Spürt ihr Veränderungen in der Diskussionskultur auf Facebook seit Einführung des NetzDG? Erleben wir eine immer stärkere Polarisierung?

Es gibt auf jeden Fall weniger strafrechtlich relevante Kommentare, aber die rechtsextremen Trolle sind deswegen ja nicht verschwunden, sie verbreiten weiter ihr Gedankengut, wenn auch subtiler.

Wird ein Account wegen Verletzung der Facebook-Standards gesperrt, wird einfach ein neuer erstellt. Wir haben herausgefunden, dass die Hälfte der Kommentare, die gegen Greta Thunberg gerichtet waren, von Accounts kamen, die erst kürzlich erstellt worden sind oder Profilbilder aus dem Netz verwenden. Facebook kann die Trolle momentan also nicht effektiv von der Plattform fernhalten.
Philip Kreißel
#ichbinhier

Du hast ein Tool für #ichbinhier entwickelt, welches besonders toxische Kommentare anzeigt. Wann schlägt es an? Was sind eure Kriterien, wann ihr euch als #ichbinhier in Debatten einmischt? 

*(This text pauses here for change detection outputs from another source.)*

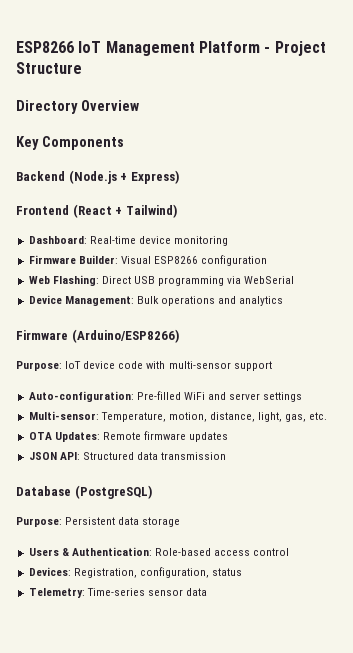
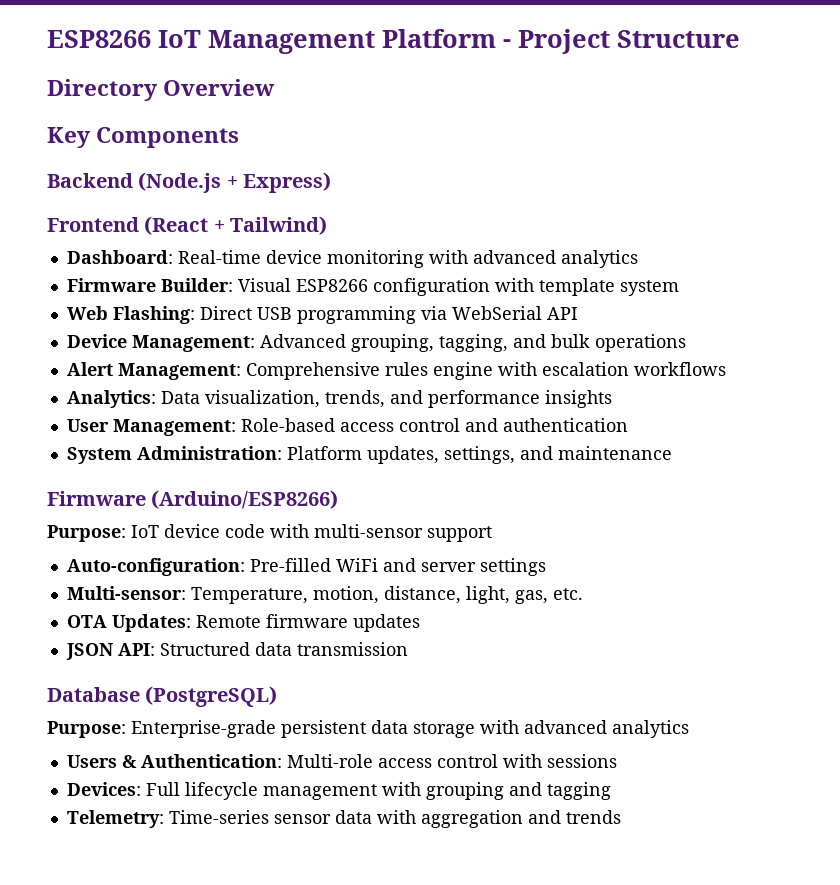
- Dashboard: Real-time device monitoring
+ Dashboard: Real-time device monitoring with advanced analytics
- Firmware Builder: Visual ESP8266 configuration
+ Firmware Builder: Visual ESP8266 configuration with template system
- Web Flashing: Direct USB programming via WebSerial
+ Web Flashing: Direct USB programming via WebSerial API
- Device Management: Bulk operations and analytics
+ Device Management: Advanced grouping, tagging, and bulk operations
+ Alert Management: Comprehensive rules engine with escalation workflows
+ Analytics: Data visualization, trends, and performance insights
+ User Management: Role-based access control and authentication
+ System Administration: Platform updates, settings, and maintenance
- Purpose: Persistent data storage
+ Purpose: Enterprise-grade persistent data storage with advanced analytics
- Users & Authentication: Role-based access control
+ Users & Authentication: Multi-role access control with sessions
- Devices: Registration, configuration, status
+ Devices: Full lifecycle management with grouping and tagging
- Telemetry: Time-series sensor data
+ Telemetry: Time-series sensor data with aggregation and trends

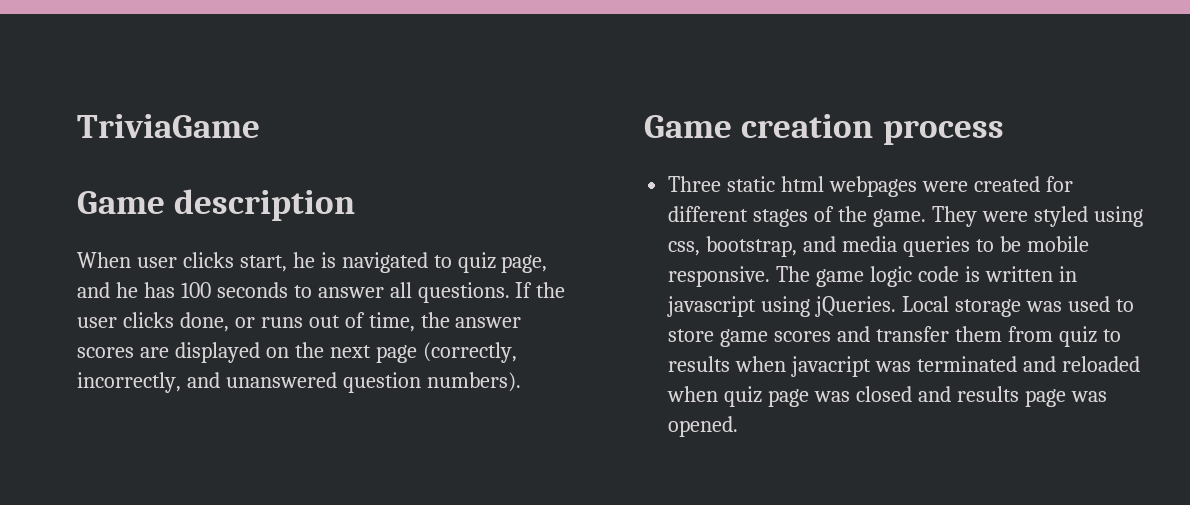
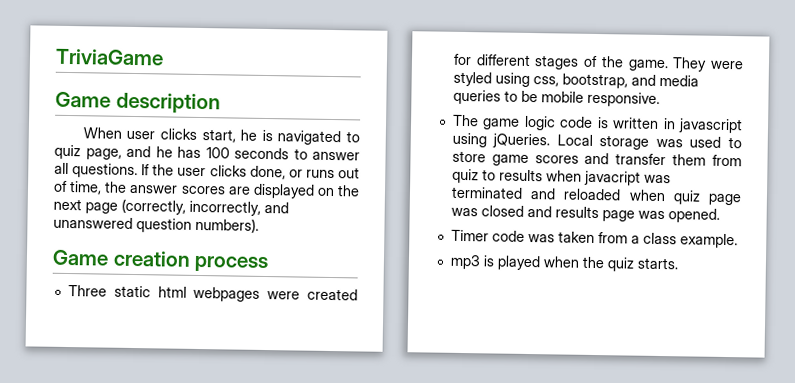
- They were styled using css, bootstrap, and media queries to be mobile responsive. The game logic code is written in javascript using jQueries.
+ They were styled using css, bootstrap, and media queries to be mobile responsive.
+ The game logic code is written in javascript using jQueries.
+ Timer code was taken from a class example.
+ mp3 is played when the quiz starts.

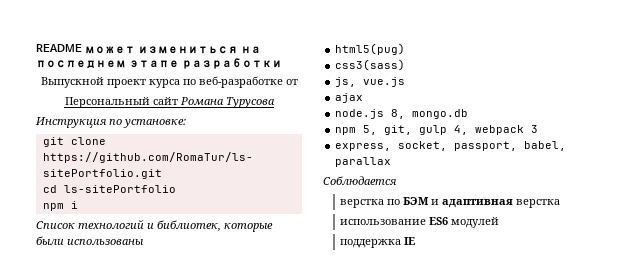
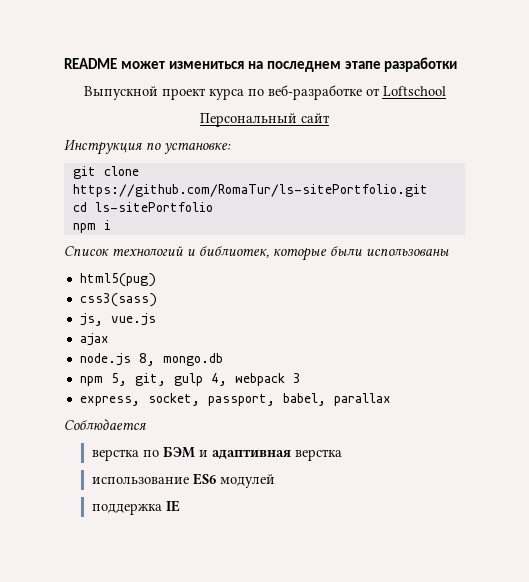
- Выпускной проект курса по веб-разработке от
+ Выпускной проект курса по веб-разработке от Loftschool
- Персонaльный сайт Романа Турусова
+ Персонaльный сайт

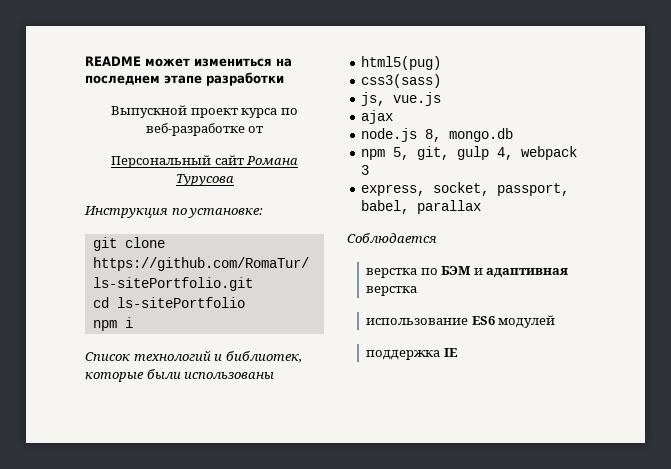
- Выпускной проект курса по веб-разработке от Loftschool
+ Выпускной проект курса по веб-разработке от
- Персонaльный сайт
+ Персонaльный сайт Романа Турусова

Unser Tool zeigt uns eigentlich nur an, wo zurzeit besonders stark kommentiert wird, liefert also nur eine grobe Vorfilterung. Die Entscheidung, ob wir eingreifen, treffen bei uns Menschen. 

Unser Ziel ist eine gesunde demokratische Streitkultur im Netz. Dabei ist es wichtig, dass verschiedene Meinungen zu Wort kommen. Wenn in einer Kommentarspalte Herabwürdigungen und Hetze überhandnehmen, greifen wir ein.
Philip Kreißel
#ichbinhier

Wie die Mitglieder das Gruppenziel umsetzen, ist ihnen selbst überlassen; wichtig ist nur, dass respektvoll und sachlich diskutiert wird.

#ichbinhier ist seit einiger Zeit stärker mit Berichten und Analysen am Start und längst nicht nur eine Masse Menschen, die sich spontan im Netz zu Notfall-Einsätzen zusammen tun. Was sind eure nächsten Pläne? 

Wir werden auf der re:publica im Mai zwei Projekte vorstellen, die wir durchgeführt haben. Eines beschäftigt sich mit der Wirksamkeit von #ichbinhier auf die Kommentarspalten; die haben wir wissenschaftlich untersuchen lassen. Für unser zweites Projekt haben wir Hasskampagnen ausgewertet. Diese Analysen haben auch nochmal gezeigt, warum es Hatecontrol braucht. Vonseiten des Vereins ichbinhier e.V. sind außerdem Projekte im Bereich der Jugend- und der Erwachsenenbildung in Planung. 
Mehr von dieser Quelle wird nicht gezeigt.